In terms of utilitarian ethics (and legal/practical point of view) I'd say he needs to be punished anyway. It sets a dangerous precedent if you allow people to escape punishment if they seem to have suffered memory loss. We can't really distinguish between actual memory loss and feigned memory loss that I'm aware of. The bigger picture begs for the individual to be punished regardless.
It's pretty clear that letting people off the hook gets especially dangerous if the loss is due to a psychological condition and not physical damage. There is also the chance that the memory loss is reversible, which means they're only rendered "temporarily benign."
To me, the purpose of prison isn't just reformation. The presence of that impending punishment sets up this ordered world we live in. The average person can live with their mind at ease knowing that if someone wrongs them they will pay for their crimes, the deterrent effect isn't just a tangible benefit, but it creates peace of mind. Every time we add an exception we chip away at that.

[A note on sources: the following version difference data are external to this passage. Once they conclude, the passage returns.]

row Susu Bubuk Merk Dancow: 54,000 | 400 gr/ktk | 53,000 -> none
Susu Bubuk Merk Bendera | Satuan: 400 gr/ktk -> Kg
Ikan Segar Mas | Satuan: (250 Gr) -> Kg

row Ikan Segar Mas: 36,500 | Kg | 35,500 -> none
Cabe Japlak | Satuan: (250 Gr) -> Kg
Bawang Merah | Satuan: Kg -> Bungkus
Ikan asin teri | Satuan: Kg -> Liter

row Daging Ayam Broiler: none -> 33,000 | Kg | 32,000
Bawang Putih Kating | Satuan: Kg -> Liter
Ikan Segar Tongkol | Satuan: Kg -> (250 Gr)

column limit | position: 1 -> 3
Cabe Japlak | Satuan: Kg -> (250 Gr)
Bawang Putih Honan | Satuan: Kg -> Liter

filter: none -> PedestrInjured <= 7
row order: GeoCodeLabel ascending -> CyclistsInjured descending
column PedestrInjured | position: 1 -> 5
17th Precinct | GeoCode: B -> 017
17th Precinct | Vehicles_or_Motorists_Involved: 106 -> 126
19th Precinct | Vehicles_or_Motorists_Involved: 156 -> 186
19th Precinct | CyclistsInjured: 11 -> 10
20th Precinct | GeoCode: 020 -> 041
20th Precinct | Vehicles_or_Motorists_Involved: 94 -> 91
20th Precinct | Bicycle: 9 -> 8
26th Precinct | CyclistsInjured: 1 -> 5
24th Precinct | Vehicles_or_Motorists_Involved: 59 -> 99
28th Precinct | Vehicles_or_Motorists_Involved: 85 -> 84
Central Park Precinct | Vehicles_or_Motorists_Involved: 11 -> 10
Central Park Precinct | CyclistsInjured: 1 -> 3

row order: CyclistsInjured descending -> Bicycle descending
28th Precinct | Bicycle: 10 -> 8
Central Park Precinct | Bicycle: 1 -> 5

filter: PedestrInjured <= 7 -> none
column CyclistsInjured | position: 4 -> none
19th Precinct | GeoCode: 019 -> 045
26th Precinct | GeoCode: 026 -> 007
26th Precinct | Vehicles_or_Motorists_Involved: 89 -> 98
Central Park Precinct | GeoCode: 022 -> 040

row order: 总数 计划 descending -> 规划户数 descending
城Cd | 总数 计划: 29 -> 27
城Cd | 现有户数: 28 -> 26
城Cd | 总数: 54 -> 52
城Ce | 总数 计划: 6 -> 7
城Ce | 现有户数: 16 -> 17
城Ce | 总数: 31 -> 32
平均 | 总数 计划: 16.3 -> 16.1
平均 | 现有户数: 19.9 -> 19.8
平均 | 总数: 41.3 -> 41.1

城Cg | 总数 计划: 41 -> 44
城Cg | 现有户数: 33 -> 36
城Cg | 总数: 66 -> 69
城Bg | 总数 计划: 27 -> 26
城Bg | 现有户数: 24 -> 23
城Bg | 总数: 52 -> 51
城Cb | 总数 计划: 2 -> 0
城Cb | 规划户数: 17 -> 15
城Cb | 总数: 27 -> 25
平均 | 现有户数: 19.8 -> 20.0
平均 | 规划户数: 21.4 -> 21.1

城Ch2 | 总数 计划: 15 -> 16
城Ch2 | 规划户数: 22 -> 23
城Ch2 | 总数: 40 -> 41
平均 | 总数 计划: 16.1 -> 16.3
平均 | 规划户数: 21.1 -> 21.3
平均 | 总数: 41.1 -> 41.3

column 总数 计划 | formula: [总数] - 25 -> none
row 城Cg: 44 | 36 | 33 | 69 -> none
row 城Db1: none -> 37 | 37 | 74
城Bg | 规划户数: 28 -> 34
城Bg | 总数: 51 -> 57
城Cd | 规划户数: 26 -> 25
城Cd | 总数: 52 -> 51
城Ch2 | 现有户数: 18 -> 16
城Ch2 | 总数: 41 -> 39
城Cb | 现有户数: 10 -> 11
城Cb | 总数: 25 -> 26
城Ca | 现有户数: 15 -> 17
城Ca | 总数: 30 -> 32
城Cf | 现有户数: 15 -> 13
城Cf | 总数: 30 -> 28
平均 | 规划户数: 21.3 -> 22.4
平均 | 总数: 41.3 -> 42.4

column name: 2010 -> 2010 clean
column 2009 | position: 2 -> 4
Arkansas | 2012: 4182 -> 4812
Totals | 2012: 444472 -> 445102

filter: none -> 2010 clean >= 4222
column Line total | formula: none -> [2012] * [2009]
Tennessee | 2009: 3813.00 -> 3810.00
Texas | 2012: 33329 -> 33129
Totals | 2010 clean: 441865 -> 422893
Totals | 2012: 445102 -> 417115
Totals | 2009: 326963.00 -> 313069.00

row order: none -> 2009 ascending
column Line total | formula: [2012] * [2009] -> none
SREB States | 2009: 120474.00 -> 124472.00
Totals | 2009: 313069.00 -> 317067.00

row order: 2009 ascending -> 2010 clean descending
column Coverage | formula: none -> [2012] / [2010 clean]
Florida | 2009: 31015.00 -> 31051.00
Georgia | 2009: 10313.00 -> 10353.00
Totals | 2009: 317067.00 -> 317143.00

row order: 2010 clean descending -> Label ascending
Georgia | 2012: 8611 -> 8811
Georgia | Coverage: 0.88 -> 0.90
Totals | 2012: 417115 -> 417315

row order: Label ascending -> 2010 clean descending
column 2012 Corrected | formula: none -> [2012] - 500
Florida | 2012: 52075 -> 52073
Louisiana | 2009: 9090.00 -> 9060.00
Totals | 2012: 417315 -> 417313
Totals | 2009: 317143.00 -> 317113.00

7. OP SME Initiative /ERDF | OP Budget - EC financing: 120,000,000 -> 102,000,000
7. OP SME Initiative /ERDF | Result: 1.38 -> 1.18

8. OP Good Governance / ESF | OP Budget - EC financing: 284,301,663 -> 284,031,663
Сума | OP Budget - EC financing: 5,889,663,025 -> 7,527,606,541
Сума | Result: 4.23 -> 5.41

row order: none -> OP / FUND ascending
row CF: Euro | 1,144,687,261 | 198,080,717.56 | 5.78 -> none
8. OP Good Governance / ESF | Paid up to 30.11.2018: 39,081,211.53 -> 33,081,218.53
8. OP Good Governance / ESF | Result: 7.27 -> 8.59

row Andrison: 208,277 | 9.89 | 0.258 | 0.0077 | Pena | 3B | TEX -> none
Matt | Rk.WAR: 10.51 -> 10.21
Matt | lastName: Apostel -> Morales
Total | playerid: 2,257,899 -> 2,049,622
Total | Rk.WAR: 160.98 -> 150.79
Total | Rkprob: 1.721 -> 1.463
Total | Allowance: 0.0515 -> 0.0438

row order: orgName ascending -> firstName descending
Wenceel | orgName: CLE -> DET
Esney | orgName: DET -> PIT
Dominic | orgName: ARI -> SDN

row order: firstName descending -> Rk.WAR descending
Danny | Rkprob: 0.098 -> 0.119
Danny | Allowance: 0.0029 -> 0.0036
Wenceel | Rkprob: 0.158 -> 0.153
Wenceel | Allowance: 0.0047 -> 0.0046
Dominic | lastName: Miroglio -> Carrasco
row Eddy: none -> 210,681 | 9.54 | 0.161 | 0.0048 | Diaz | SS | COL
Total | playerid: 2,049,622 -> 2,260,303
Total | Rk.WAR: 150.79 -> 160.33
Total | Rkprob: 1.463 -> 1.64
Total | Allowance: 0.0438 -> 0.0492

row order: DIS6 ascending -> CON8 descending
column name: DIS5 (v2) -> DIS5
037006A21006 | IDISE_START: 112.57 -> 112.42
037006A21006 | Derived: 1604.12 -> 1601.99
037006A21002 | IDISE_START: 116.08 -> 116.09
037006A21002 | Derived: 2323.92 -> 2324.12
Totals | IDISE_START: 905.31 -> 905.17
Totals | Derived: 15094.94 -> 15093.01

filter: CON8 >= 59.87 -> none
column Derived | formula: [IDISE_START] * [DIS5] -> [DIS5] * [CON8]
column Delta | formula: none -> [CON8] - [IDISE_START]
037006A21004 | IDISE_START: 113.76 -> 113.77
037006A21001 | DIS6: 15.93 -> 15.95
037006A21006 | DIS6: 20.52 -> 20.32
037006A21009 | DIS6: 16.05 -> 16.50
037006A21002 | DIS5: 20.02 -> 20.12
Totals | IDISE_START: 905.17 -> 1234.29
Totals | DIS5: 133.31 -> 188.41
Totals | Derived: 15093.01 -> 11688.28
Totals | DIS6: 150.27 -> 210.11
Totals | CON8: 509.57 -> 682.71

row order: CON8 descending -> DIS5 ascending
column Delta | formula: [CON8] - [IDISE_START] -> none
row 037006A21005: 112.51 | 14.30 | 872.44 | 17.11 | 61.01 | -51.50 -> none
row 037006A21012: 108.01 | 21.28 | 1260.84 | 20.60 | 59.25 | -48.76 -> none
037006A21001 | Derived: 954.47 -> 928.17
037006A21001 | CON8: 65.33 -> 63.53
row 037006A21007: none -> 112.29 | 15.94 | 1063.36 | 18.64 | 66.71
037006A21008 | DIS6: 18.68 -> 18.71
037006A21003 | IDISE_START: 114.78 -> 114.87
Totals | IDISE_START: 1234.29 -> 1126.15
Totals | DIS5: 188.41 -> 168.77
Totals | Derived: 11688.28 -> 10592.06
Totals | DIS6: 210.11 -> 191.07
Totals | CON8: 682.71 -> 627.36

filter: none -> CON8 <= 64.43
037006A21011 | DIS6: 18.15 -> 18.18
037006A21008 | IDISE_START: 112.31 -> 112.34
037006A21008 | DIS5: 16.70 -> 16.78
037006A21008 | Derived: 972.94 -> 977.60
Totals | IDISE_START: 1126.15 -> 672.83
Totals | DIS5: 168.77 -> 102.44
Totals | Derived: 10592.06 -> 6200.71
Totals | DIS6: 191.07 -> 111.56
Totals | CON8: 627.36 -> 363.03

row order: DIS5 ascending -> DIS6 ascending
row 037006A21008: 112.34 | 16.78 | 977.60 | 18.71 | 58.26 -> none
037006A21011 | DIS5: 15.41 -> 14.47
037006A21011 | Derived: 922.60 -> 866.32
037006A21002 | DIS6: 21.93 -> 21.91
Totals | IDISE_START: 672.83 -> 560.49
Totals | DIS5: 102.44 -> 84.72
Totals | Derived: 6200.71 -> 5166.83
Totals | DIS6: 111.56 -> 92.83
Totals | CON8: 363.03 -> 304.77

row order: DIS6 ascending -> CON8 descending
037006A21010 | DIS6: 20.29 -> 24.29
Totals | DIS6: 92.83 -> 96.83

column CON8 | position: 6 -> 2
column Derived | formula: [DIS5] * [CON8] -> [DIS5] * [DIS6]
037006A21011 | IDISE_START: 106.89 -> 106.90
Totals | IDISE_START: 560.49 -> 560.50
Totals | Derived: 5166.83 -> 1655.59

I guess I'm OK with an individual being punished who doesn't understand why because they've lost their memory as long as it's not unduly cruel, they're educated on what happened with all of the available evidence during their incarceration, and they undergo the same rehabilitation processes as anyone does -- plus they should be open to parole, given a little special treatment, and let out early if their story is corroborated by their actions and behavior during their imprisonment.
Then again, I really believe in rehabilitation and think a lot of our punishments for criminals are far too harsh. 20 years in prison for a crime of passion just doesn't add up to justice for me; what good is it doing anyone if it's clear the person isn't going to kill again?